→ **Information supplied**
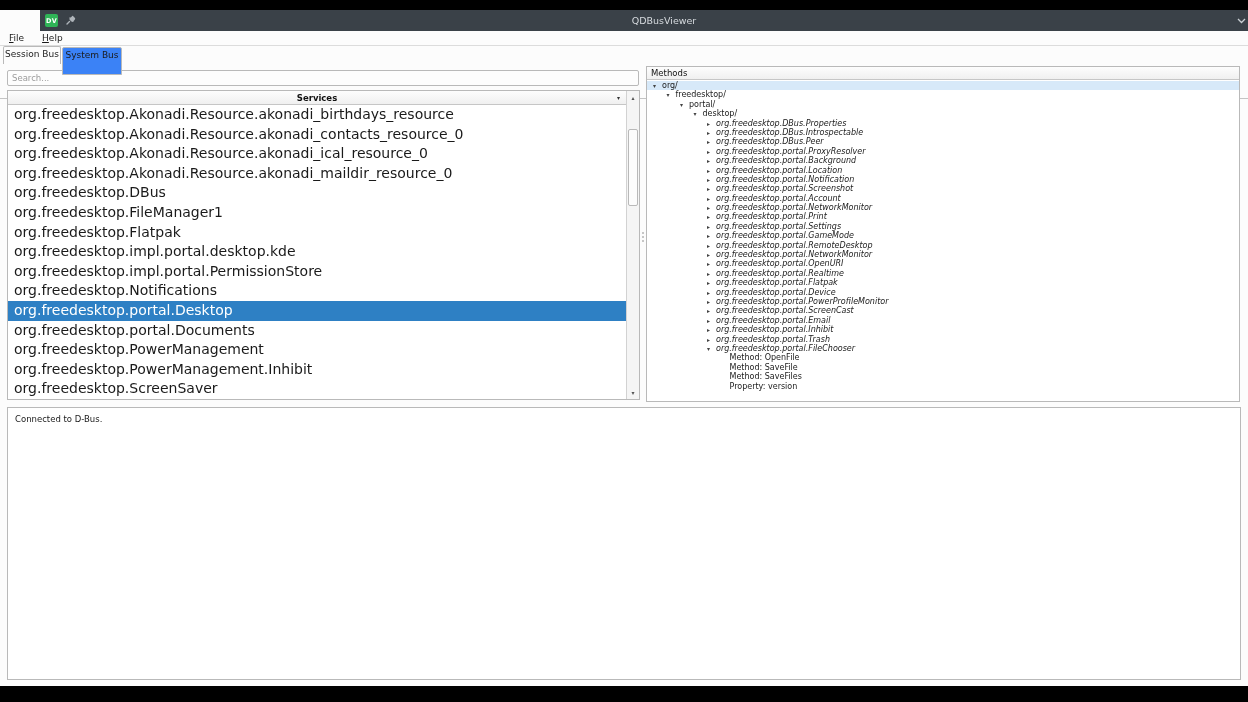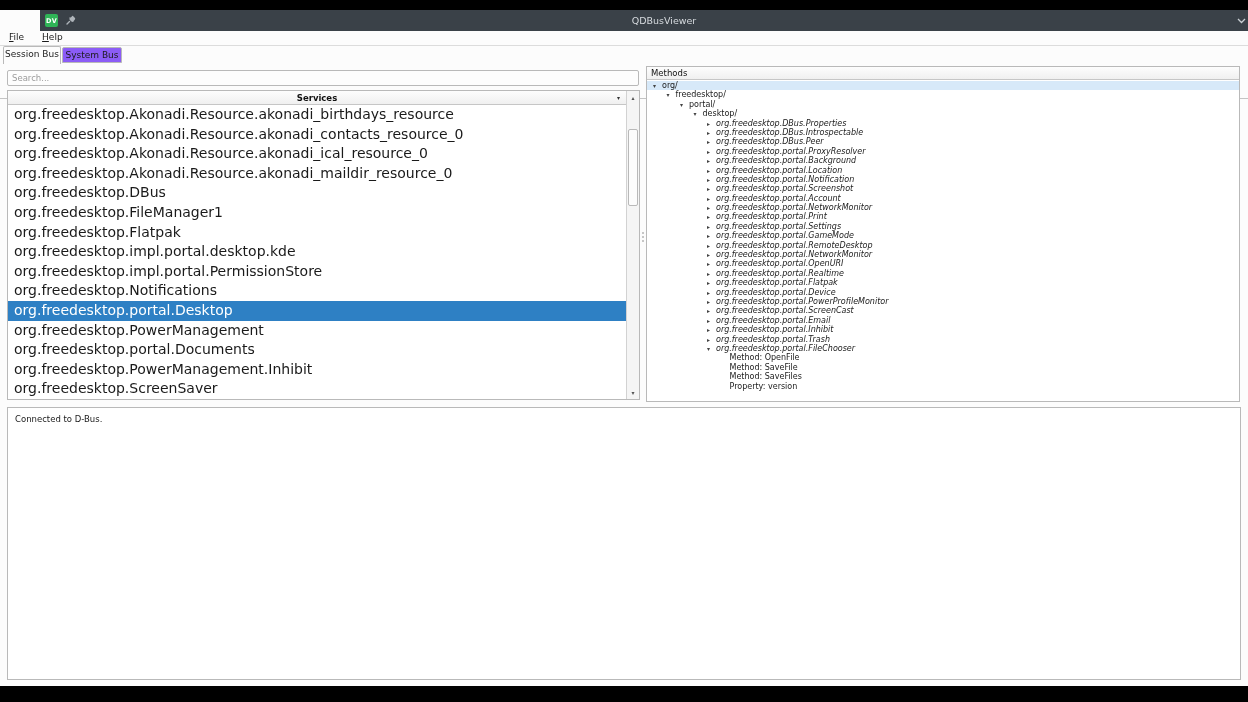--- a/index.html
+++ b/index.html
@@ -13,29 +13,29 @@
               background:#2fb457; color:#fff; font-size:6.5px; font-weight:bold;
               display:flex; align-items:center; justify-content:center; letter-spacing:.3px; }
   .pin-icon { position:absolute; left:24px; top:4px; width:13px; height:13px; }
   .win-title { position:absolute; left:0; top:0; width:100%; height:21px; line-height:21px;
                text-align:center; color:#d6dade; font-size:9.5px; }
   .win-controls { position:absolute; right:4px; top:0; height:21px; display:flex; align-items:center; gap:5px; }
   .win-btn { width:13px; height:13px; display:flex; align-items:center; justify-content:center; }
 
   
   .menubar { position:absolute; left:0; top:21px; width:100%; height:15px; background:#fcfcfc;
-             border-bottom:1px solid #dcdcdc; display:flex; align-items:flex-end; }
+             border-bottom:1px solid #dcdcdc; display:flex; align-items:center; }
   .menu-item { font-size:9px; color:#1b1b1b; padding:0 9px; height:15px; line-height:15px; }
   .menu-item::first-letter { text-decoration:underline; }
 
   
   .tabbar { position:absolute; left:0; top:36px; width:100%; height:17px; }
   .tab-pane-line { position:absolute; left:0; top:52px; width:100%; border-top:1px solid #c4c4c4; }
-  .tab { position:absolute; top:1px; height:16px; line-height:15px; font-size:9px; color:#1b1b1b;
-         text-align:center; border:1px solid #b9b9b9; background:#8b5cf6;
+  .tab { position:absolute; top:1px; height:28px; line-height:15px; font-size:9px; color:#1b1b1b;
+         text-align:center; border:1px solid #b9b9b9; background:#3b82f6;
          border-top-left-radius:2px; border-top-right-radius:2px; z-index:1; }
   .tab.active { top:0; height:18px; background:#fcfcfc; border-bottom:none; z-index:3; }
   .tab-session { left:3px; width:58px; }
   .tab-system { left:62px; width:60px; }
 
   
   .search-box { position:absolute; left:7px; top:60px; width:632px; height:16px;
                 border:1px solid #b9b9b9; border-radius:2px; background:#fdfdfd;
                 font-size:8.5px; padding:0 4px; color:#1b1b1b;
                 font-family:"DejaVu Sans", sans-serif; }
@@ -147,22 +147,22 @@
         <div class="svc-row">org.freedesktop.Akonadi.Resource.akonadi_contacts_resource_0</div>
         <div class="svc-row">org.freedesktop.Akonadi.Resource.akonadi_ical_resource_0</div>
         <div class="svc-row">org.freedesktop.Akonadi.Resource.akonadi_maildir_resource_0</div>
         <div class="svc-row">org.freedesktop.DBus</div>
         <div class="svc-row">org.freedesktop.FileManager1</div>
         <div class="svc-row">org.freedesktop.Flatpak</div>
         <div class="svc-row">org.freedesktop.impl.portal.desktop.kde</div>
         <div class="svc-row">org.freedesktop.impl.portal.PermissionStore</div>
         <div class="svc-row">org.freedesktop.Notifications</div>
         <div class="svc-row selected">org.freedesktop.portal.Desktop</div>
+        <div class="svc-row">org.freedesktop.portal.Documents</div>
         <div class="svc-row">org.freedesktop.PowerManagement</div>
-        <div class="svc-row">org.freedesktop.portal.Documents</div>
         <div class="svc-row">org.freedesktop.PowerManagement.Inhibit</div>
         <div class="svc-row">org.freedesktop.ScreenSaver</div>
       </div>
     <div class="v-scrollbar">
       <div class="sb-btn sb-up">▴</div>
       <div class="sb-thumb"></div>
       <div class="sb-btn sb-down">▾</div>
     </div>
   </div>
 

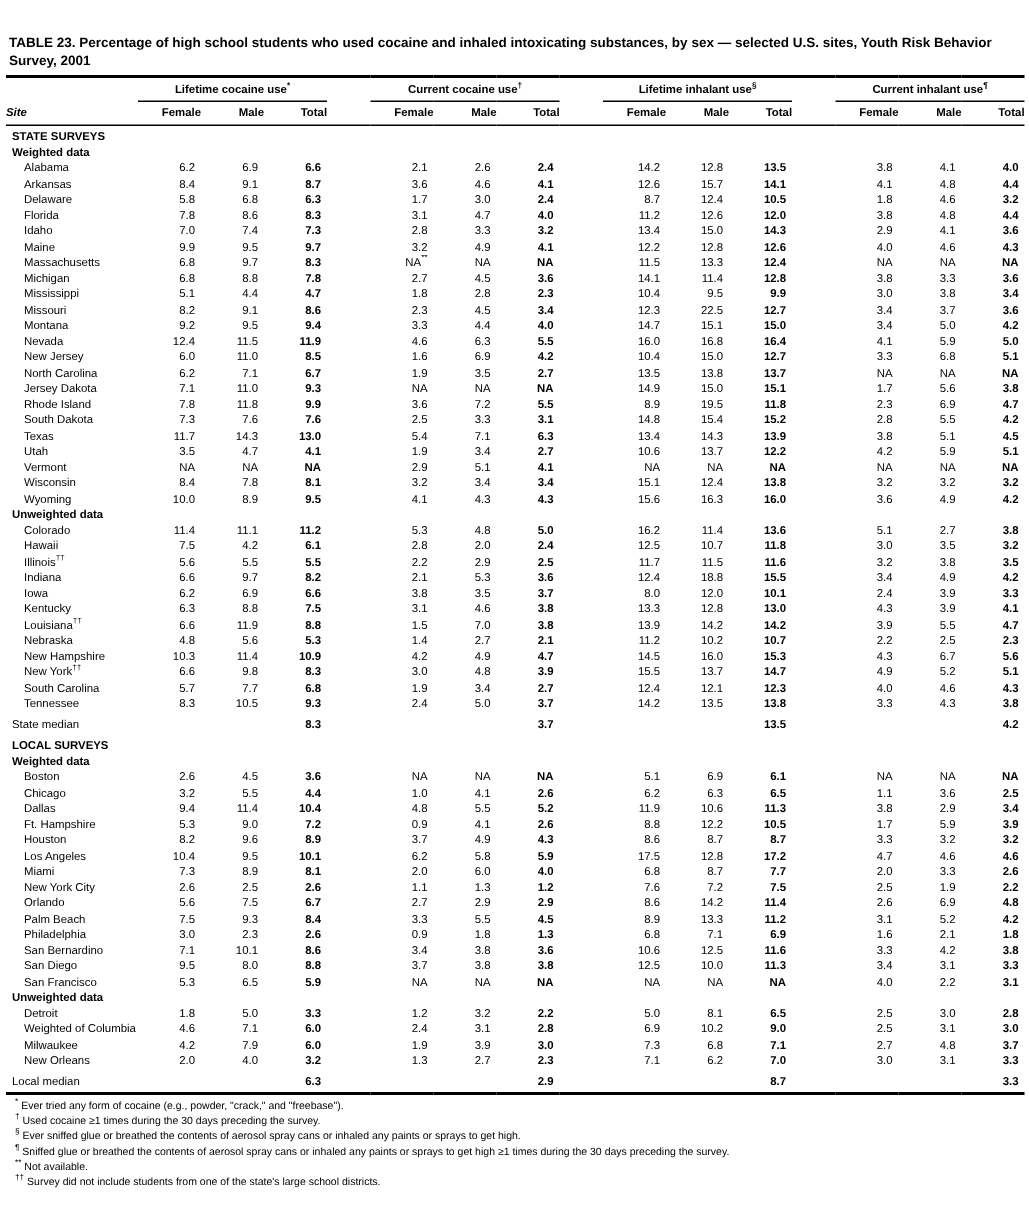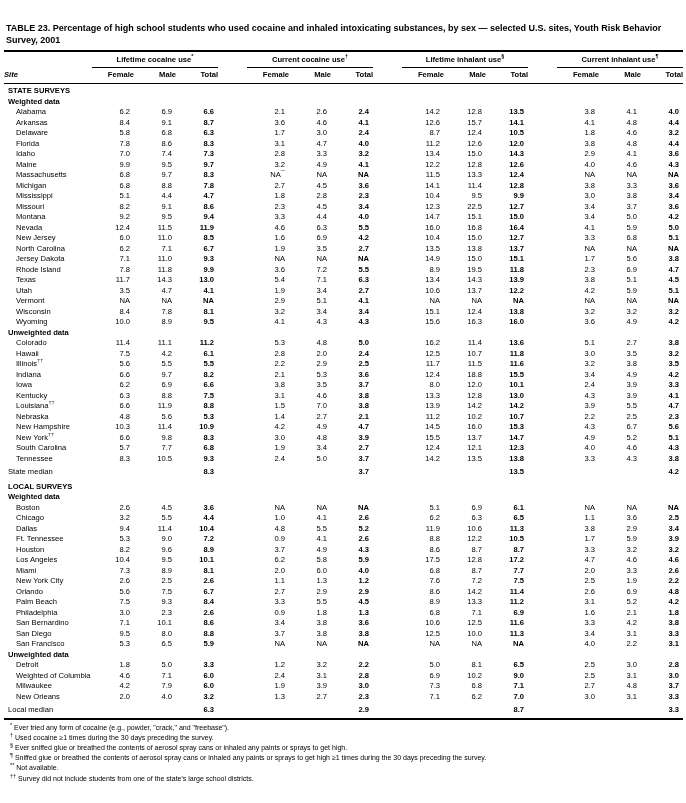--- a/index.html
+++ b/index.html
@@ -390,20 +390,38 @@
           <td></td>
           <td class="num">8.9</td>
           <td class="num">19.5</td>
           <td class="num total">11.8</td>
           <td></td>
           <td class="num">2.3</td>
           <td class="num">6.9</td>
           <td class="num total">4.7</td>
         </tr>
         <tr>
+          <td class="site">South Dakota</td>
+          <td class="num">7.3</td>
+          <td class="num">7.6</td>
+          <td class="num total">7.6</td>
+          <td></td>
+          <td class="num">2.5</td>
+          <td class="num">3.3</td>
+          <td class="num total">3.1</td>
+          <td></td>
+          <td class="num">14.8</td>
+          <td class="num">15.4</td>
+          <td class="num total">15.2</td>
+          <td></td>
+          <td class="num">2.8</td>
+          <td class="num">5.5</td>
+          <td class="num total">4.2</td>
+        </tr>
+        <tr>
           <td class="site">Texas</td>
           <td class="num">11.7</td>
           <td class="num">14.3</td>
           <td class="num total">13.0</td>
           <td></td>
           <td class="num">5.4</td>
           <td class="num">7.1</td>
           <td class="num total">6.3</td>
           <td></td>
           <td class="num">13.4</td>
@@ -777,21 +795,21 @@
           <td></td>
           <td class="num">11.9</td>
           <td class="num">10.6</td>
           <td class="num total">11.3</td>
           <td></td>
           <td class="num">3.8</td>
           <td class="num">2.9</td>
           <td class="num total">3.4</td>
         </tr>
         <tr>
-          <td class="site">Ft. Tennessee</td>
+          <td class="site">Ft. Hampshire</td>
           <td class="num">5.3</td>
           <td class="num">9.0</td>
           <td class="num total">7.2</td>
           <td></td>
           <td class="num">0.9</td>
           <td class="num">4.1</td>
           <td class="num total">2.6</td>
           <td></td>
           <td class="num">8.8</td>
           <td class="num">12.2</td>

→ **Prompt**
Repeat, line for line and exactly, the material from its first line through the line that contains "#dcdcdc; display:flex; align-items:flex-end;", both ends included; no pictures belong in the copy.

→ **Solution**
--- a/index.html
+++ b/index.html
@@ -13,29 +13,29 @@
               background:#2fb457; color:#fff; font-size:6.5px; font-weight:bold;
               display:flex; align-items:center; justify-content:center; letter-spacing:.3px; }
   .pin-icon { position:absolute; left:24px; top:4px; width:13px; height:13px; }
   .win-title { position:absolute; left:0; top:0; width:100%; height:21px; line-height:21px;
                text-align:center; color:#d6dade; font-size:9.5px; }
   .win-controls { position:absolute; right:4px; top:0; height:21px; display:flex; align-items:center; gap:5px; }
   .win-btn { width:13px; height:13px; display:flex; align-items:center; justify-content:center; }
 
   
   .menubar { position:absolute; left:0; top:21px; width:100%; height:15px; background:#fcfcfc;
-             border-bottom:1px solid #dcdcdc; display:flex; align-items:flex-end; }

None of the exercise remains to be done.